James Fenimore Cooper was America's first successful popular novelist. Son of the prominent federalist William Cooper, founder of the Cooperstown settlement, James was educated at Yale in preparation for a genteel life as a federalist gentleman. After his father's death in an 1809 duel, Cooper quickly squandered his inheritance, and at thirty was on the verge of bankruptcy. He decided to try his hand at writing as a career, carefully modeling his work after Sir Walter Scott's successful Waverley Novels. His first novel, Precaution (1820), a domestic comedy set in England, lost money, but Cooper had discovered his vocation.

Cooper established his reputation after his second novel, The Spy, and in his third book, the autobiographical Pioneers (1823), Cooper introduced the character of Natty Bumppo, a uniquely American personification of rugged individualism and the pioneer spirit. Emerson called Pioneers "our first national novel." A second book featuring Bumppo, The Last of the Mohicans (1826), quickly became the most widely read work of the day, solidifying Cooper's popularity in the U.S. and in Europe.

Pages and Pictures, from the Writings of James Fenimore Cooper

Set during the French and Indian War, The Last of the Mohicans chronicles the massacre of the colonial garrison at Fort William Henry and a fictional kidnaping of two pioneer sisters. Cooper knew few Native Americans, so he drew on a Moravian missionary's account of two opposing tribes; the Delawares and the "Mingos." Although this characterization was filled with inaccuracies, the dual image of the opposing tribes allowed Cooper to create a lasting image of the "Indian" that became a part of the American consciousness for almost two centuries. His public was simultaneously touched romantically at the doomed Indians' fate and justified in abetting their extermination. Readers were thrilled by the rapacious Magua, who fit Gothic convention and was associated with Milton's Satan. The hero Natty Bumppo was incredibly popular; a rebel heroically opposed to industrial society, he was a hero who never married or changed his ideals.
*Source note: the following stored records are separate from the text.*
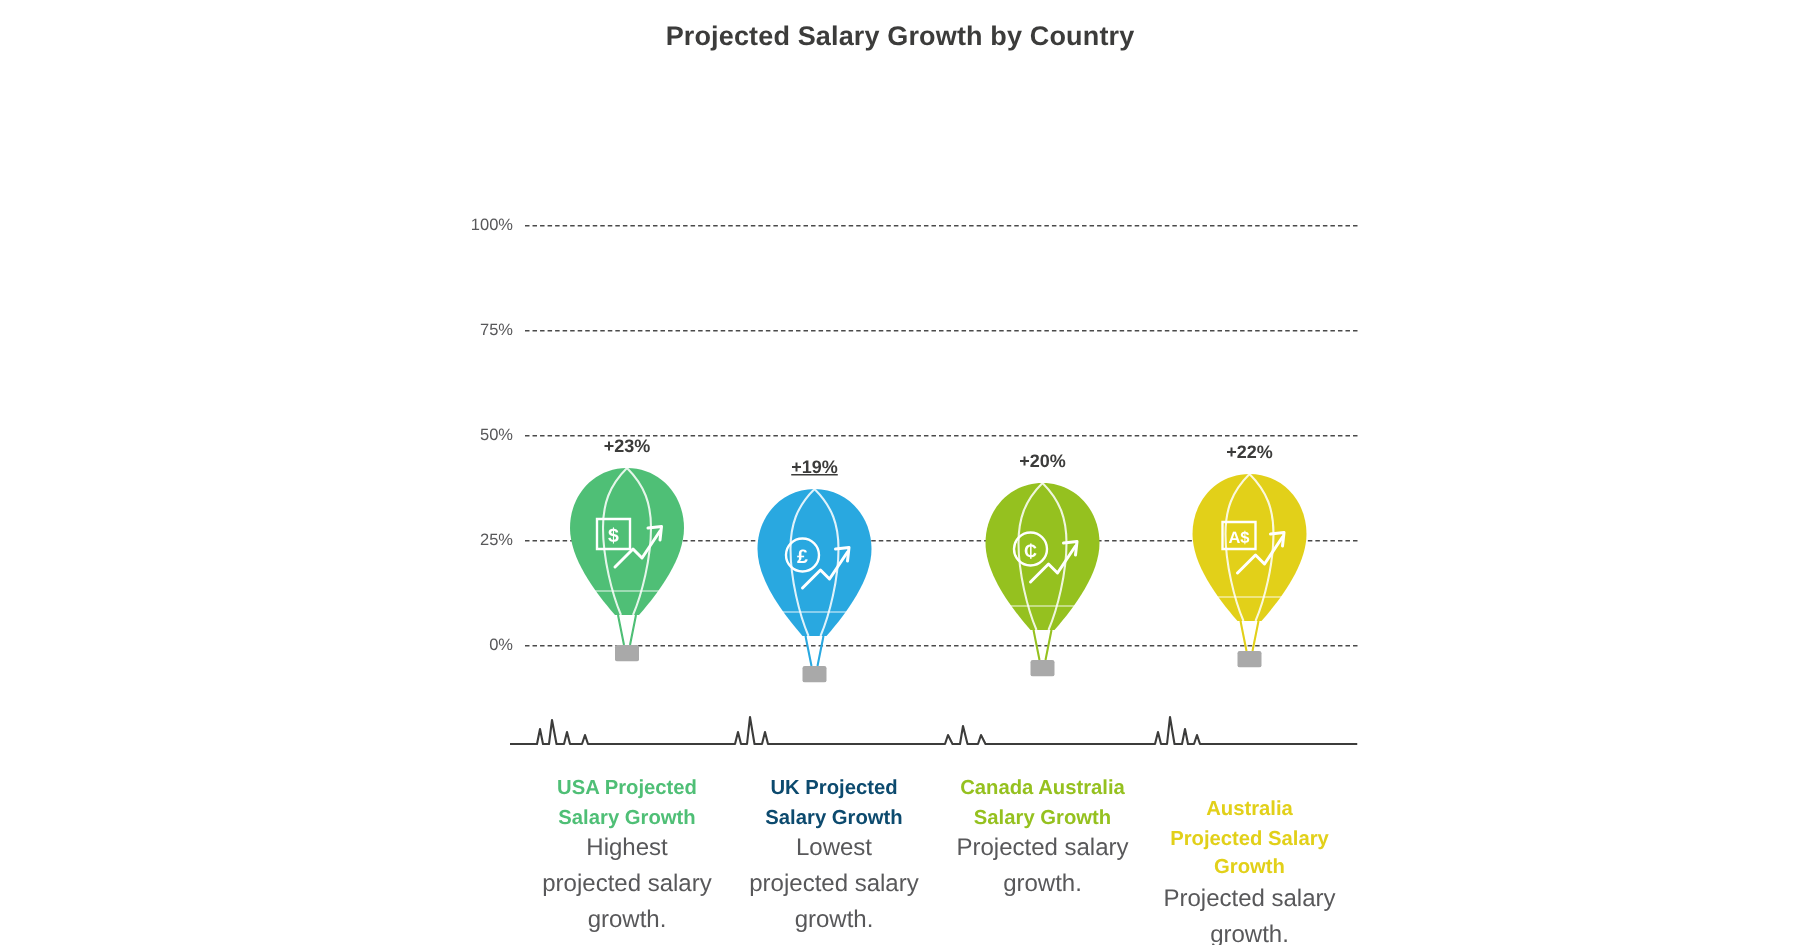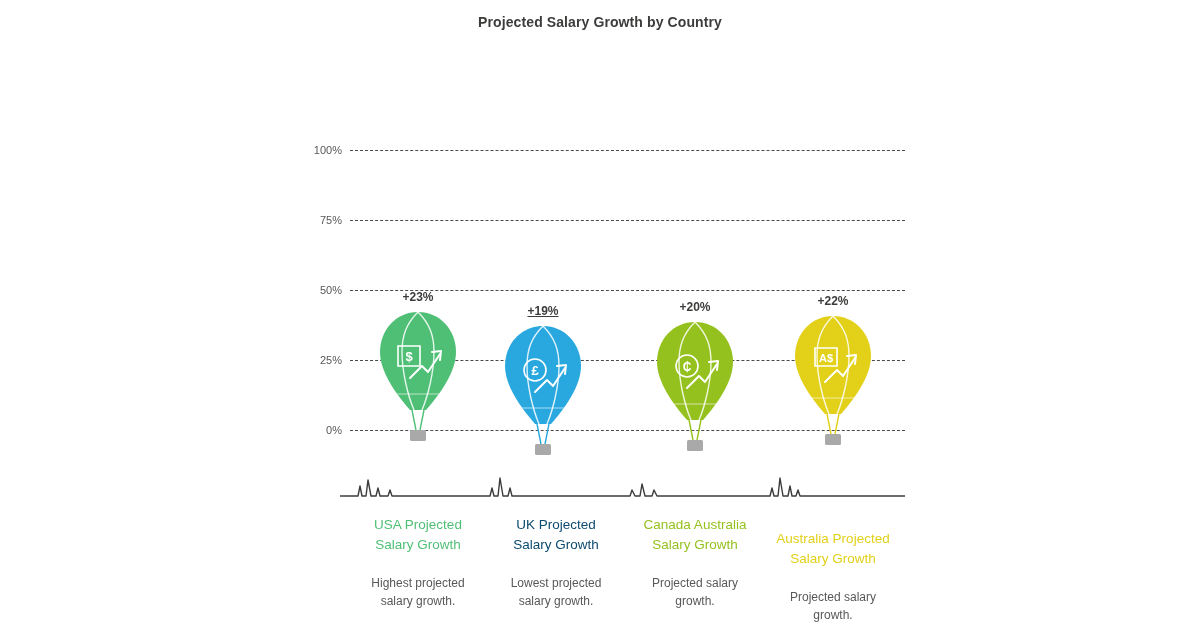--- a/index.html
+++ b/index.html
@@ -21,7 +21,7 @@
     left: 0;
     width: 1200px;
     text-align: center;
-    font-size: 14px;
+    font-size: 18px;
     font-weight: bold;
     color: #3c3c3b;
     letter-spacing: 0.1px;

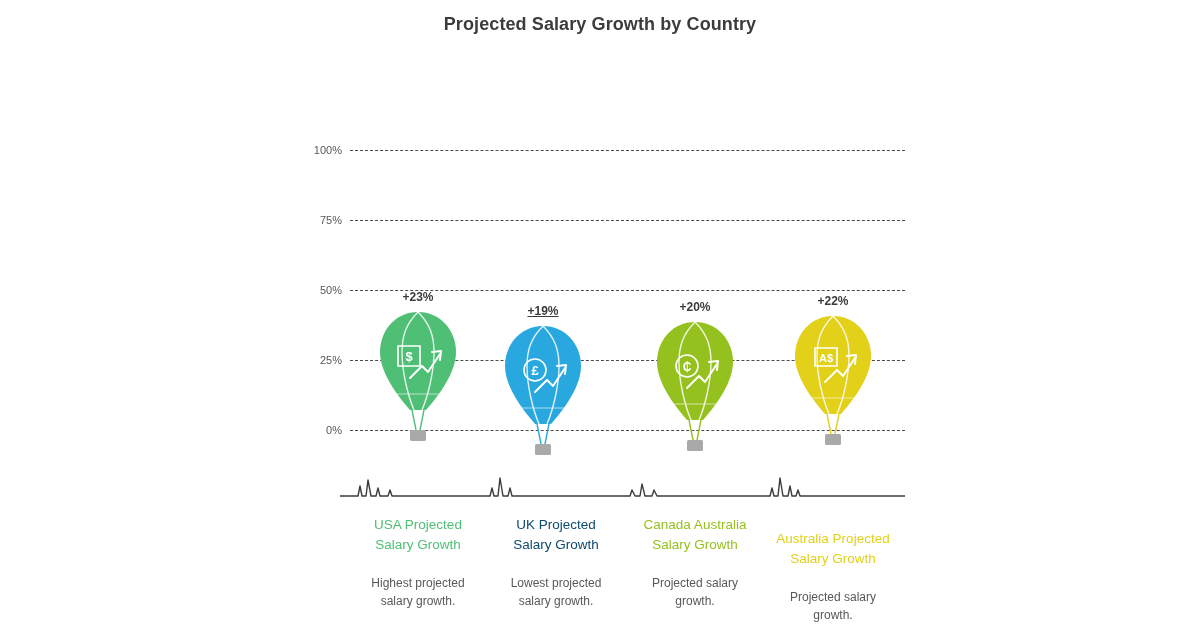--- a/index.html
+++ b/index.html
@@ -91,7 +91,7 @@
   }
   .legend-title {
     font-size: 13.5px;
-    font-weight: normal;
+    font-weight: bold;
     line-height: 1.45;
   }
   .legend-desc {

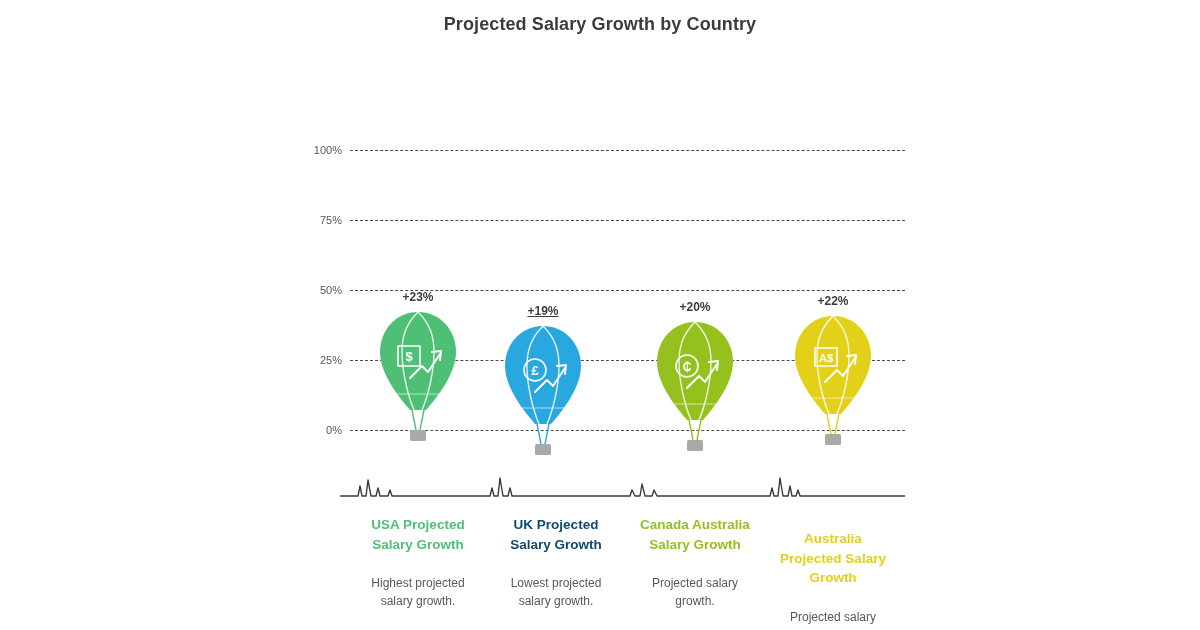--- a/index.html
+++ b/index.html
@@ -95,10 +95,10 @@
     line-height: 1.45;
   }
   .legend-desc {
-    font-size: 12px;
+    font-size: 16px;
     color: #58585a;
     line-height: 1.5;
-    margin-top: 20px;
+    margin-top: 0;
   }
 </style>
 </head>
Cooper was a prolific writer, publishing 32 novels, 12 works of nonfiction, a play and numerous pamphlets and articles. His most lasting contributions to American literature were his five books about Natty Bumppo, varying in genre from implausible romantic adventure to realistic narrative. Later anthologized as The Leatherstocking Tales, they are best read in the order written: The Pioneers (1823), The Last of the Mohicans (1826), The Prairie (1827), The Pathfinder (1840), and The Deerslayer (1841). Cooper's popularity declined in his later years as he entered into the nationalistic and partisan disputes of the Jacksonian era, becoming increasingly contentious toward reviewers and the public. His Leatherstocking series, however, retained their preeminence throughout the century until somewhat deflated by Mark Twain's scathing, iconoclastic review of the tales in 1895. The stories, however, continue to maintain a cultural significance in the American literary canon that goes far beyond their literary merit.